Mit konsequenter Arbeit zum passiven Einkommens

 

Der Traum vom passiven Einkommen ist real, aber anders, als ihn sich viele vorstellen und sicherlich anders, als wie es dir die sogenannten Online Marketing Gurus erklären wollen. Wichtigster Affiliate Marketing Tipp überhaupt: Bleib bodenständig und konsequent. Affiliate Marketing hat nichts damit zutun, das schnelle Geld möglichst einfach und unkompliziert zu verdienen. Nur mit harter und konsequenter Arbeit kannst du dir passive Einkommenssträme mit dem Affiliate Marketing erarbeiten.

 

Anfängern würden wir grundsätzlich immer zum Partnerprogramm von Amazon raten. Hierbei handelt es sich wahrscheinlich auch um das verbreitetste Affiliate Programm überhaupt, deswegen hörst du an dieser Stelle hoffentlich nicht das erste Mal davon.

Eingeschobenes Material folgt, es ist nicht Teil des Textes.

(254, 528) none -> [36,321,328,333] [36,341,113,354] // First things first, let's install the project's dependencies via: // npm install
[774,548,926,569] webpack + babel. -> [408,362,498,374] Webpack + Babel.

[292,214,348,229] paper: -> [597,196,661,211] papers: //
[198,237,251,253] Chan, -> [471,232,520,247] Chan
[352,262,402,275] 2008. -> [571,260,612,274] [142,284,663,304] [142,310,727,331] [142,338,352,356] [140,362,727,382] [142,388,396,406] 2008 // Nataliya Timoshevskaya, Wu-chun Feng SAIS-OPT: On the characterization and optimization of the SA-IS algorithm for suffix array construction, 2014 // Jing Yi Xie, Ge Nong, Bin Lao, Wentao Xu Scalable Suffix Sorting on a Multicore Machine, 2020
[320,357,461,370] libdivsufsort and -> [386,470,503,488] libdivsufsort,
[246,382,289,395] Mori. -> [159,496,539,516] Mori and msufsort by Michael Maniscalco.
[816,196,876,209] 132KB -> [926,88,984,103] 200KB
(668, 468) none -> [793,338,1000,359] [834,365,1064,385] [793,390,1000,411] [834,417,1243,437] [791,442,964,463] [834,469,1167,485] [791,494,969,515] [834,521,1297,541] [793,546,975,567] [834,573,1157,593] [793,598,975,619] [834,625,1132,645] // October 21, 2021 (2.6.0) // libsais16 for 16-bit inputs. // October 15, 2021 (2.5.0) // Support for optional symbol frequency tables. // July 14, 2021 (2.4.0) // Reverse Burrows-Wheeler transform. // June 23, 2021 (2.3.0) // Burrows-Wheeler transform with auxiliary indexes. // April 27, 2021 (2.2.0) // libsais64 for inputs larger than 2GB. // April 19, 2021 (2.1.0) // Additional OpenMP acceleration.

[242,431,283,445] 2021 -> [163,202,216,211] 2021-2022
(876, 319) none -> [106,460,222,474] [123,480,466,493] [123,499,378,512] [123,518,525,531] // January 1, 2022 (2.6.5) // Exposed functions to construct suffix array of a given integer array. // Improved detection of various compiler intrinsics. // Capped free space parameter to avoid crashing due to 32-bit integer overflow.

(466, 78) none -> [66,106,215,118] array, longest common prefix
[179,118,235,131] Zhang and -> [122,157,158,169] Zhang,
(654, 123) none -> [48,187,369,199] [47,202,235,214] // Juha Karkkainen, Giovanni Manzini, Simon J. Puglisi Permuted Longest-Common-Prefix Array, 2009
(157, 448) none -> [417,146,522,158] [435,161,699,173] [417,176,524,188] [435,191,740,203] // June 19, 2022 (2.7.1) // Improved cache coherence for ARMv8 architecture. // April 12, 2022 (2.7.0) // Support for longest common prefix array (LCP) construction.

Affiliate Marketing Tipps & Tricks: Wenn du ein langfristiges Ziel im Kopf verfolgst und verankerst, und auf dem steinigen und harten Weg niemals aufgibst, dann stehen die Chancen sehr gut, dass du dir ein solides passives Einkommen aufbauen kannst. Wir hoffen auf jeden Fall sehr, dass du von unseren Affiliate Marketing Tipps & Tricks etwas mitnehmen konntest. Wir wünschen dir viel Erfolg!